R Package for “Policy Targeting under Network Interference”

Reference: "Policy Targeting under Network Interference" (Viviano, forthcoming in Restud). R package developed by Jacob Carlson and Davide Viviano

Description

Dependencies

Exact optimization procedure method = 'MILP'

In the following example we generate a simple DGP and illustrate the functions of interest.

Example of data generating process to illustrate the method

library(NetworkTargeting)
#> Loading required package: tidyverse
#> ── Attaching core tidyverse packages ──────────────────────── tidyverse 2.0.0 ──
#> ✔ dplyr     1.1.3     ✔ readr     2.1.4
#> ✔ forcats   1.0.0     ✔ stringr   1.5.0
#> ✔ ggplot2   3.4.3     ✔ tibble    3.2.1
#> ✔ lubridate 1.9.3     ✔ tidyr     1.3.0
#> ✔ purrr     1.0.2     
#> ── Conflicts ────────────────────────────────────────── tidyverse_conflicts() ──
#> ✖ dplyr::filter() masks stats::filter()
#> ✖ dplyr::lag()    masks stats::lag()
#> ℹ Use the conflicted package (<http://conflicted.r-lib.org/>) to force all conflicts to become errors

## Hyperparameters
n <- 50
p = 4
mu = 1

## Simulate coefficients 
set.seed(99)
b_1 <- sample(c(-1,1), replace = T, size = p)
b_2 <- sample(c(-1,1), replace = T, size = p)
b_3 <- sample(c(-1,1), replace = T, size = p)
b_4 <- sample(c(-1.5,1.5), replace = T, size = p)
b_5 <- sample(c(-1,1), replace = T, size = p)

## Simulate covariates 
X <- runif(n*p, min = -1, max = 1)
X <- matrix(X, nrow=n, ncol=p)

## Simulate geometric network 
edges <- matrix(NA, nrow = n, ncol = n)
for(i in 1:(n-1)){ 
  edges[c((i + 1):n), i] <- sapply( abs(X[i,2] - X[ (i + 1):n,2])/2 +  abs(X[i,4] - X[ (i + 1):n,4])/2 , function(x) ifelse(x <= sqrt(4/(2.75*n)), 1, 0 ) )
}
diag(edges) <- rep(1,n)
edges[upper.tri(edges)] <- t(edges)[upper.tri(edges)]
edges[is.na(edges)] <- rev(edges[upper.tri(edges)])

## Simulate W
W <- edges
W_0 <- W
diag(W_0) <- rep(0, n)

## Draw neighbors 
D <- sapply(X%*%b_1 + rnorm(n), function(x) ifelse(x > 0, 1, 0))
spill1 <- X%*%b_3
spill2 <- mu + X%*%b_5
cate <-   X%*%b_4
errors <- rnorm(n)

## Local dependence 
errors <- errors/sqrt(2) + W_0%*%errors/(sqrt(2*max(1, apply(W_0, 1, sum))))
neighbors <-apply(W_0, 1, sum)
neighbors <- sapply(neighbors, function(x) ifelse(x > 0, x, 1))
y <-   as.vector(W_0%*%D)*spill2/neighbors + D*cate +  as.vector(D)*as.vector(W_0%*%D)*spill1/neighbors + errors

Exact Optimization method = 'MILP'

In the following lines we implement the method invoking the function NetworkTargeting. The user may select help(NetworkTargeting) for details. See below also for details on the parameters.

Inputs

In this example we use the first two columns of \(X\) to design treatments. We estimate the conditional mean function and the propensity score using all information we have about the \(X\).
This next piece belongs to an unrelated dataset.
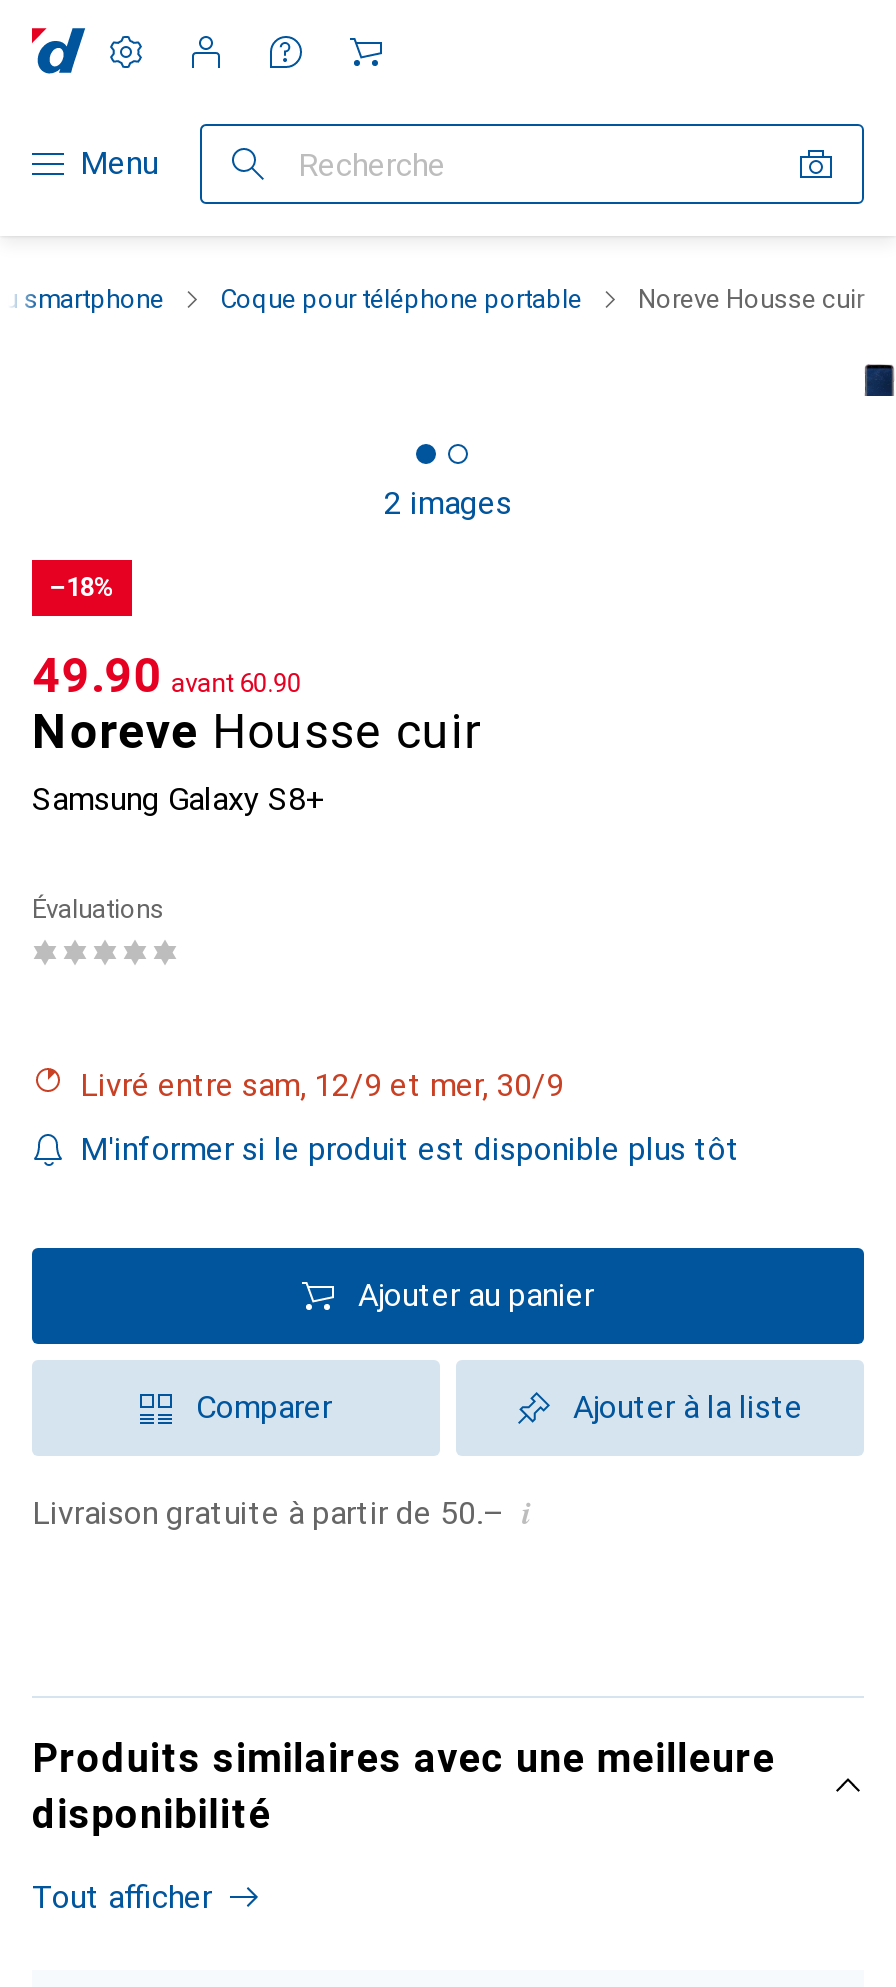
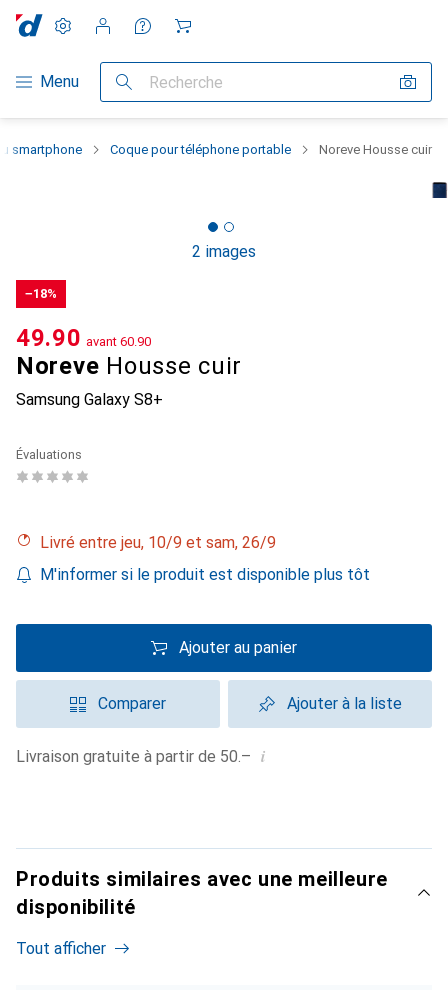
[98,1066,564,1104] Livré entre sam, 12/9 et mer, 30/9 -> [49,533,276,552] Livré entre jeu, 10/9 et sam, 26/9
#' @return final_coef: coefficients of the policy;
#' @return policies: individual treatment assignments

opt1 <- NetworkTargeting(
  Y = y, X = X[, c(1,2)], Z = X, 
  Z_int = X, D = D, W_0 = W_0, W_0_train = W_0, 
  cost = 0, method = 'MILP', maximum_time = 100, 
  focal_units = rep(1, length(y)), 
  params = list(numcores = 2, verbose = F))

Extracting the policy

We can extract the policies as follows:

opt1$final_coef
#> [1]  0.5158864  1.0000000 -0.2729417

Above, we print the coefficients of the estimated policy (the first coefficient is the intercept):

\[ \pi(X)= 1\Big\{ X^\top \beta > 0\Big\}. \]

Prediction

To predict the treatment status we can use the following code:

## Policies 
policies1 <- PredictPolicies(opt1, X[, c(1,2)])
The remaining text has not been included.